**WORK ORDER:**
Copy all data exactly. Skip pictures.

Web document revisions

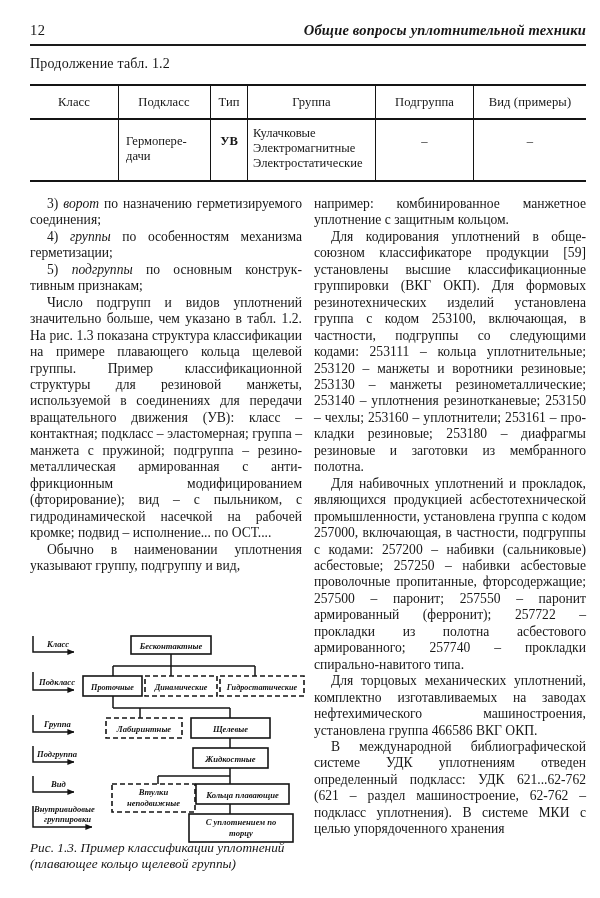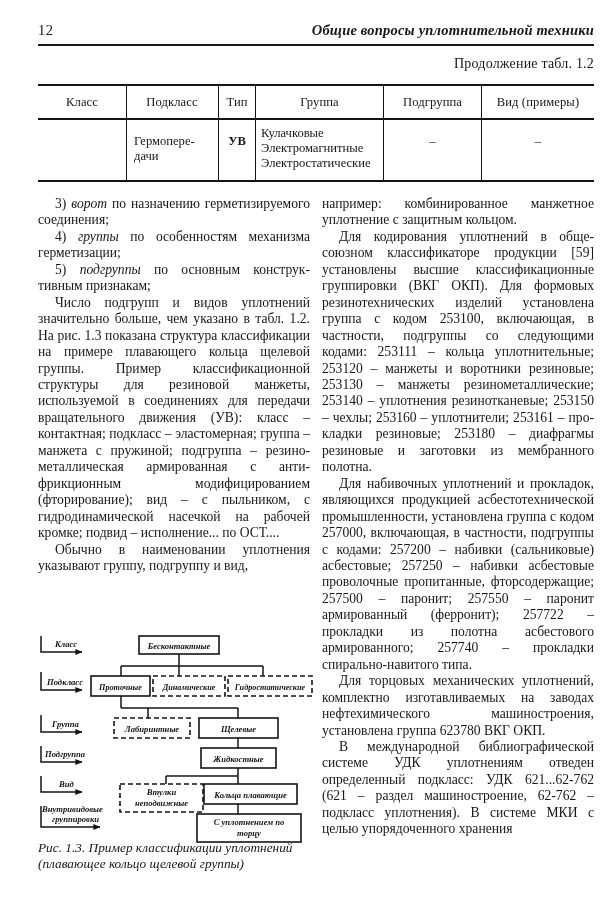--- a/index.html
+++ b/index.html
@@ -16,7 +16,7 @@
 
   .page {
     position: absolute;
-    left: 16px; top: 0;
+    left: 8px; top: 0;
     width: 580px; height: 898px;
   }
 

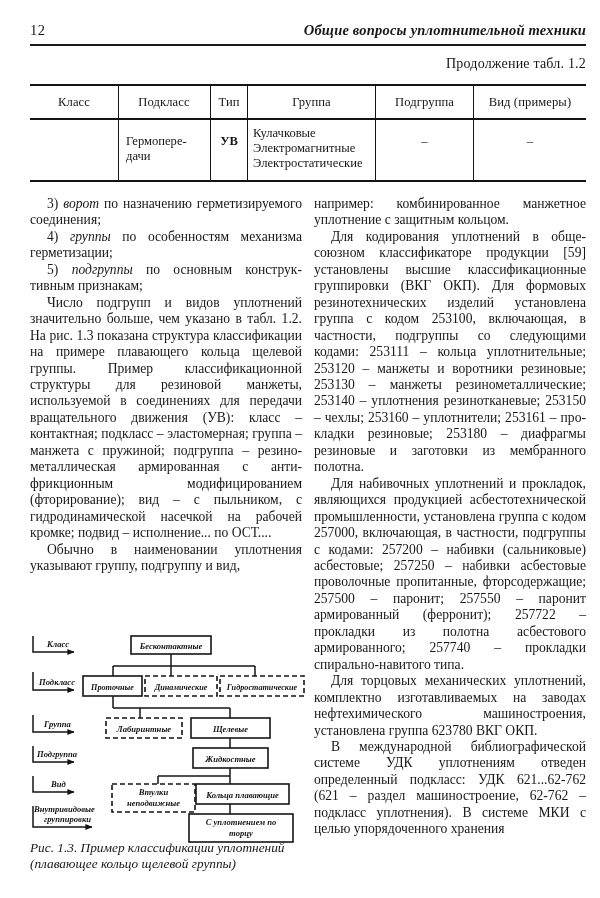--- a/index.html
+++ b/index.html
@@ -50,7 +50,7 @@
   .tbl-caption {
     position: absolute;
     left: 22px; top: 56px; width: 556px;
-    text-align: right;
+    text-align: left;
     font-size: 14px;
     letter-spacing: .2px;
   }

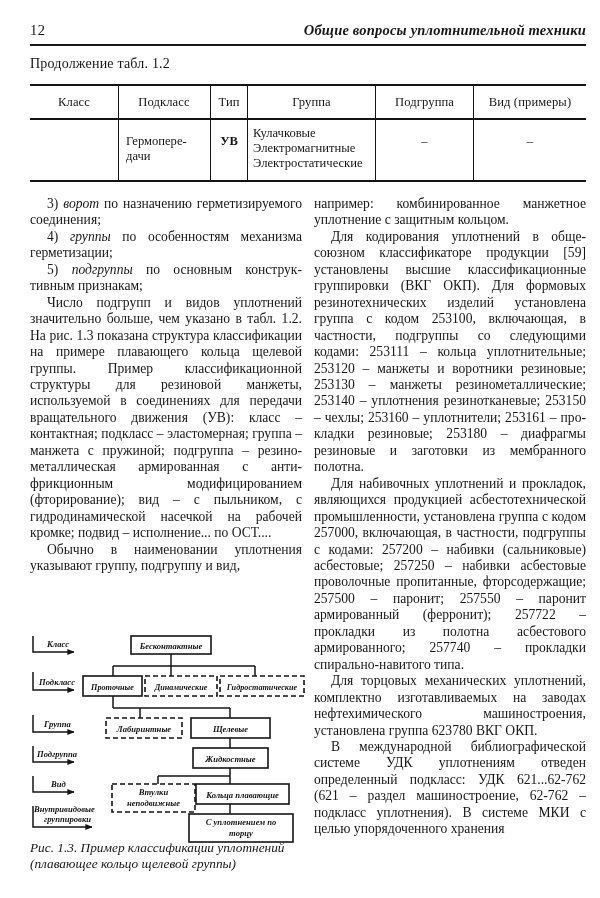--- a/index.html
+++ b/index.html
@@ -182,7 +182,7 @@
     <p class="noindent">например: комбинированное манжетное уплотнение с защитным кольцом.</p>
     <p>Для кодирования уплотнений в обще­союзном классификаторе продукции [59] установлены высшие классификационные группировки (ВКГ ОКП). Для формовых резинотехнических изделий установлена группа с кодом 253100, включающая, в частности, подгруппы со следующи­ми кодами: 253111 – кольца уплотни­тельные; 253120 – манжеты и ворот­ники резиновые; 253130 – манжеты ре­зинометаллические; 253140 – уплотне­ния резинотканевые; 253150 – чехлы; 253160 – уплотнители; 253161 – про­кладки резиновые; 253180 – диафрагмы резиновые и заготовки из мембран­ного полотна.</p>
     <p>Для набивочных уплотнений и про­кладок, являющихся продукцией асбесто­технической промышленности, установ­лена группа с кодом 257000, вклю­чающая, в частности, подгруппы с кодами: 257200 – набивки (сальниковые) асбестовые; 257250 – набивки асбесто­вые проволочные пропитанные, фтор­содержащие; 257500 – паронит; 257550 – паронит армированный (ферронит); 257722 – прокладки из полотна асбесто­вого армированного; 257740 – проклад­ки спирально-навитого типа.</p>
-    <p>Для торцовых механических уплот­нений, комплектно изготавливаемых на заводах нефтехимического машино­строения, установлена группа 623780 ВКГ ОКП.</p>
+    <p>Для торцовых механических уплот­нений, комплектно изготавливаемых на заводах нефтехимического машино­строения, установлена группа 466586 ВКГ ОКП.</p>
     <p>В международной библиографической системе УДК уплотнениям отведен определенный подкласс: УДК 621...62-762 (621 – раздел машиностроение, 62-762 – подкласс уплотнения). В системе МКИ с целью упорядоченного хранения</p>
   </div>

**WRITTEN REPLY:**
--- a/index.html
+++ b/index.html
@@ -16,7 +16,7 @@
 
   .page {
     position: absolute;
-    left: 16px; top: 0;
+    left: 8px; top: 0;
     width: 580px; height: 898px;
   }
 

--- a/index.html
+++ b/index.html
@@ -50,7 +50,7 @@
   .tbl-caption {
     position: absolute;
     left: 22px; top: 56px; width: 556px;
-    text-align: right;
+    text-align: left;
     font-size: 14px;
     letter-spacing: .2px;
   }

--- a/index.html
+++ b/index.html
@@ -182,7 +182,7 @@
     <p class="noindent">например: комбинированное манжетное уплотнение с защитным кольцом.</p>
     <p>Для кодирования уплотнений в обще­союзном классификаторе продукции [59] установлены высшие классификационные группировки (ВКГ ОКП). Для формовых резинотехнических изделий установлена группа с кодом 253100, включающая, в частности, подгруппы со следующи­ми кодами: 253111 – кольца уплотни­тельные; 253120 – манжеты и ворот­ники резиновые; 253130 – манжеты ре­зинометаллические; 253140 – уплотне­ния резинотканевые; 253150 – чехлы; 253160 – уплотнители; 253161 – про­кладки резиновые; 253180 – диафрагмы резиновые и заготовки из мембран­ного полотна.</p>
     <p>Для набивочных уплотнений и про­кладок, являющихся продукцией асбесто­технической промышленности, установ­лена группа с кодом 257000, вклю­чающая, в частности, подгруппы с кодами: 257200 – набивки (сальниковые) асбестовые; 257250 – набивки асбесто­вые проволочные пропитанные, фтор­содержащие; 257500 – паронит; 257550 – паронит армированный (ферронит); 257722 – прокладки из полотна асбесто­вого армированного; 257740 – проклад­ки спирально-навитого типа.</p>
-    <p>Для торцовых механических уплот­нений, комплектно изготавливаемых на заводах нефтехимического машино­строения, установлена группа 623780 ВКГ ОКП.</p>
+    <p>Для торцовых механических уплот­нений, комплектно изготавливаемых на заводах нефтехимического машино­строения, установлена группа 466586 ВКГ ОКП.</p>
     <p>В международной библиографической системе УДК уплотнениям отведен определенный подкласс: УДК 621...62-762 (621 – раздел машиностроение, 62-762 – подкласс уплотнения). В системе МКИ с целью упорядоченного хранения</p>
   </div>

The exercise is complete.